Is it true that narcissistic abuse can...
May. 30th, 2024 02:09 pm
by
The goal is for you to react and look like the crazy, unstable, abusive freak they claim you are.
The denial, gaslighting, and emotional abuse are all CRAZY-MAKING.
REACTIVE ABUSE (self defense ) is a normal response to being abused.
The “narcissist” loves for you to react and will be able to recall the exact date and time that one time you reacted and hit him back in 2012.
They will play the blame game or lie, deny and gaslight you. They stay calm to provoke you into defending yourself and then call you “crazy” for being upset. Now they're the victim.
Holding in all the abuse that wasn’t acknowledged and confronting the “narcissist” about it is a huge mistake that you will learn to regret. Don’t bother, they will fukk you up. You shouldn't have to.
I know most people can’t understand this because they have healthy boundaries and they would have been long gone by now but you’re still begging your abuser to be nice to you and treat you like you are a human being.
Maybe you don’t know what’s going on yet or don’t know what abuse is.
It is not normal for abuse to not be acknowledged. You shouldn’t have to explain. An abuser doesn’t get to tell you how to feel or what’s abusive or not.
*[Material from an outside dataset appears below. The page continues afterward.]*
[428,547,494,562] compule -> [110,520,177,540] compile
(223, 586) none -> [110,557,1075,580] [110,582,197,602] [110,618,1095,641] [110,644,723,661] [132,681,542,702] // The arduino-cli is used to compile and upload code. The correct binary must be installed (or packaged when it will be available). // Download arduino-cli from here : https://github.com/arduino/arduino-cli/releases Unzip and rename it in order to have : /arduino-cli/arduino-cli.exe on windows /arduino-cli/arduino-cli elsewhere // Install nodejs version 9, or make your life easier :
Where are your boundaries? You should not have to ask someone who hurts you to apologize or accept responsibility. You shouldn’t have to let it all go to keep the peace.
Where’s the empathy? You are being invalidated, and this is more abuse.
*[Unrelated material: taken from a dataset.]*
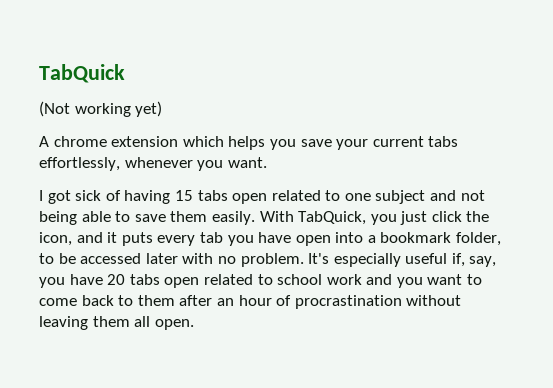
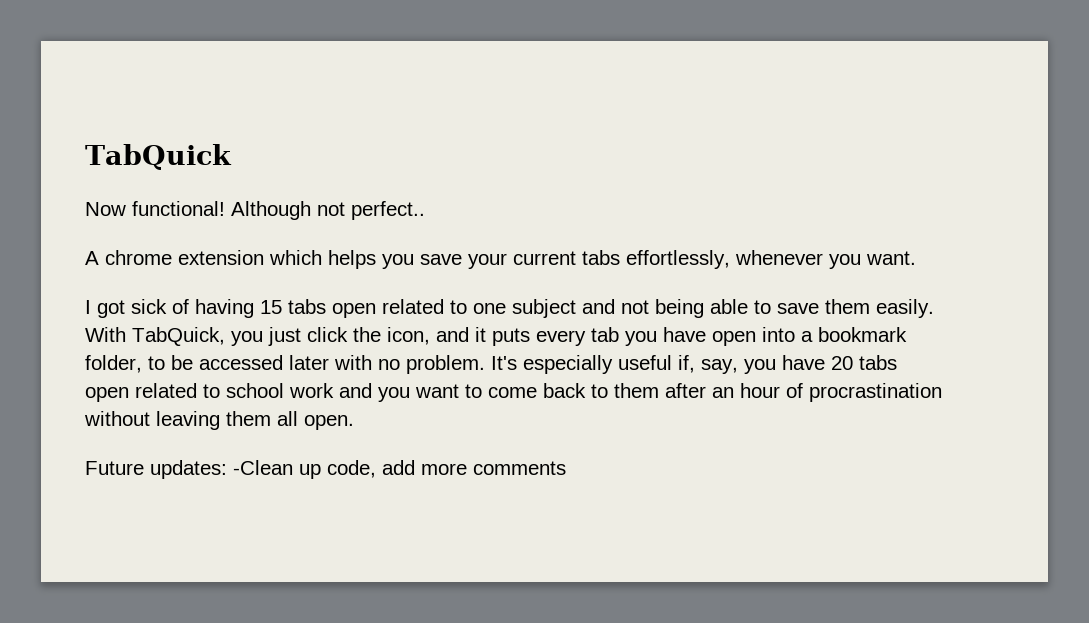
[39,101,163,117] (Not working yet) -> [85,201,425,220] Now functional! Although not perfect..
(194, 324) none -> [85,460,566,479] // Future updates: -Clean up code, add more comments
So when you react and get shut down, and the abuse is minimized and denied again with no accountability, you get trapped into arguing about what is normal. This is crazy-making and emotional abuse, and no person should accept this,endure this, or be expected to calmly get over it.
So yes, you may look crazy and/or abusive in these situations and many others with a disordered person wreaking havoc on your life.
How can you even keep it all straight when emotional abuse is every day and you forget what you’re fighting for?
If you were the abusive “narcissist” then wouldn’t the real narcissist/ “so-called victim” be trying to help you?
Is the “narcissist” scared of you and walking on eggshells? Are they reading on Quora about “narcissists” and running to therapists trying to understand and get help to prove they’re not a “narcissist” or crazy?